Desde robo en 2005 hasta líder de «Los Malcriados 3AD». Conoce el historial delictivo de Lenin Canchola, uno de los principales generadores de violencia en CDMX, ahora condenado.
Tras su sentencia de 50 años, se revela el perfil de Lenin Canchola: un criminal que escaló desde el robo común hasta convertirse en un sanguinario líder territorial en la CDMX, conocido por su brutalidad incluso contra sus propios hombres.
La reciente sentencia de 50 años de prisión contra Lenin Canchola Martínez no solo saca de circulación a un objetivo prioritario de las autoridades, sino que también permite trazar el perfil de un tipo específico de criminal que ha sembrado el terror en la Ciudad de México. Su carrera delictiva es un caso de estudio sobre la evolución de la violencia y el control territorial en la capital.
Canchola no era un capo de un cártel transnacional; era un líder local cuyo poder se construyó sobre la base de la extorsión, la invasión de predios y una violencia desmedida en las alcaldías del poniente de la ciudad.
La escalada: de ladrón a líder de un grupo de choque
El historial de Lenin Canchola muestra una clara trayectoria de escalada criminal. Sus primeros registros datan de 2005, cuando estuvo preso en el Reclusorio Sur por el delito de robo calificado. Lejos de rehabilitarse, tras obtener su libertad comenzó a construir su propia organización.
Fundó el grupo de choque «Los Malcriados 3AD» (Tercera Acción Destructiva), con el que forjó una alianza estratégica con la Unión Tepito, lo que le permitió expandir su influencia. Su base de operaciones se consolidó en las alcaldías de Cuajimalpa, Álvaro Obregón y Magdalena Contreras, donde se convirtió en el principal generador de violencia.

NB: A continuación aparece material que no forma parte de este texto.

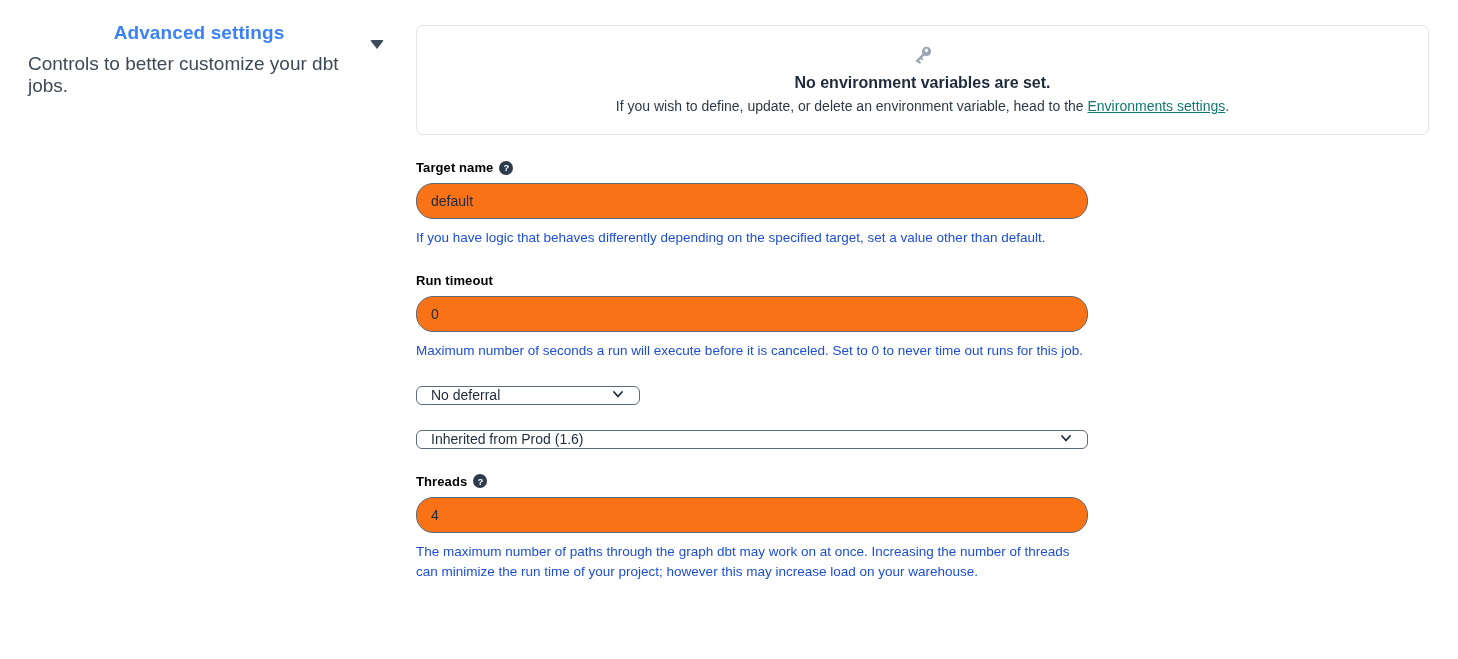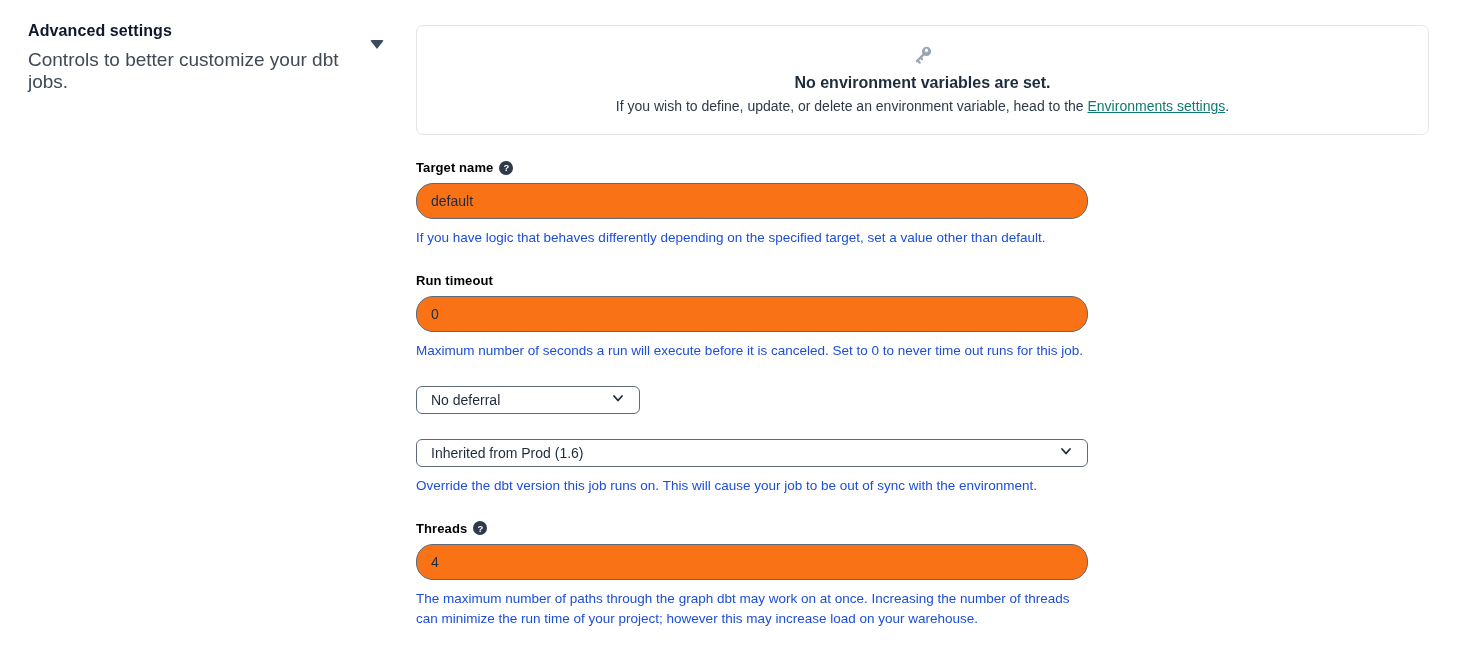"Advanced settings" .section-title { color: #0f172a -> #3b82f6; font-size: 16px -> 19px; text-align: none -> center }
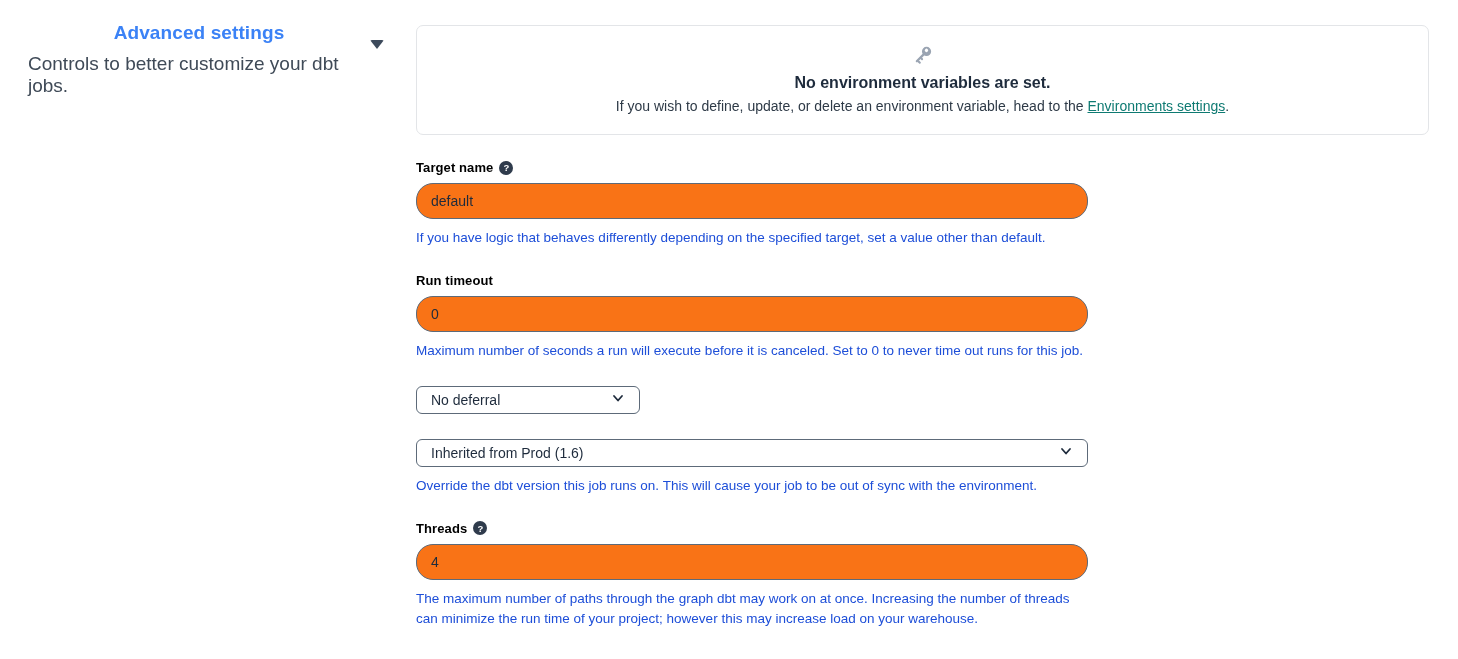"No deferral" .select-box { height: 28px -> 19px }
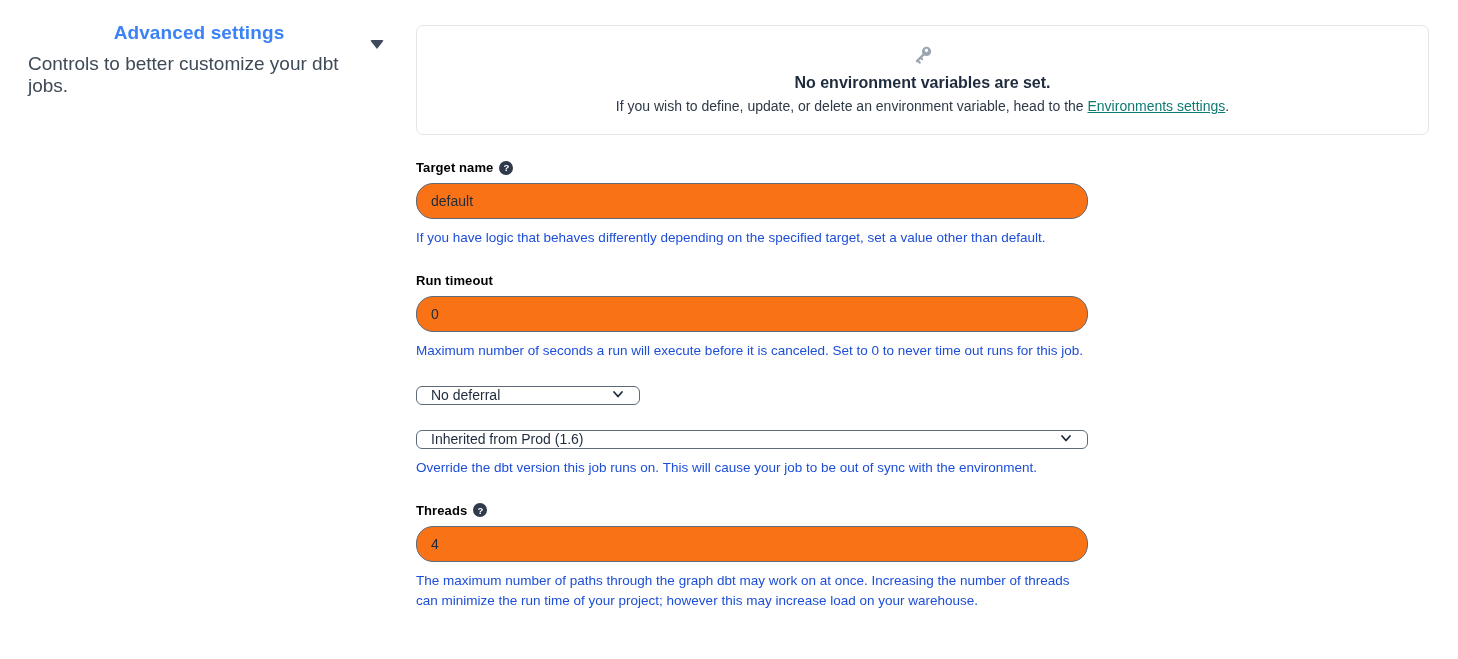"Override the dbt version this" div.helper-text { html: <div>Override the dbt version this job runs on. This will cause your job to be out of sync with the environment.</div> -> none }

Un régimen de terror y brutalidad
Lo que distinguía a Canchola era su extremo grado de violencia, que no solo dirigía contra grupos rivales, sino también contra sus propios subordinados como método de control. Fuentes de investigación revelan que imponía castigos brutales a quienes le desobedecían :
* Privación de la libertad: Encadenaba a sus hombres durante días.
* Tortura: Los encerraba en pequeñas cajas de madera.
* Trabajos forzados: Los obligaba a trabajar en construcciones de sus propiedades sin recibir pago alguno.
* Ejecuciones: En casos extremos, ordenaba su asesinato.
Esta cultura interna de terror explica la cohesión de su grupo y la dificultad de las autoridades para obtener información desde dentro de la organización.
«Lenin se caracteriza por su alto grado de violencia, incluso contra integrantes de su propio grupo delictivo.» – Reporte de la Secretaría de Seguridad Ciudadana.
Además de su violencia interna, se le atribuyen múltiples delitos que impactaron directamente a la ciudadanía, como el cobro de piso a comerciantes, el control de taxis «piratas» y la coordinación de homicidios, entre ellos el de un DJ desaparecido en un bar de la Condesa en 2018.
Su captura y posterior sentencia representan un alivio para las comunidades que aterrorizó, pero también una advertencia sobre la capacidad de estos líderes locales para crear feudos criminales en el corazón de la capital del país.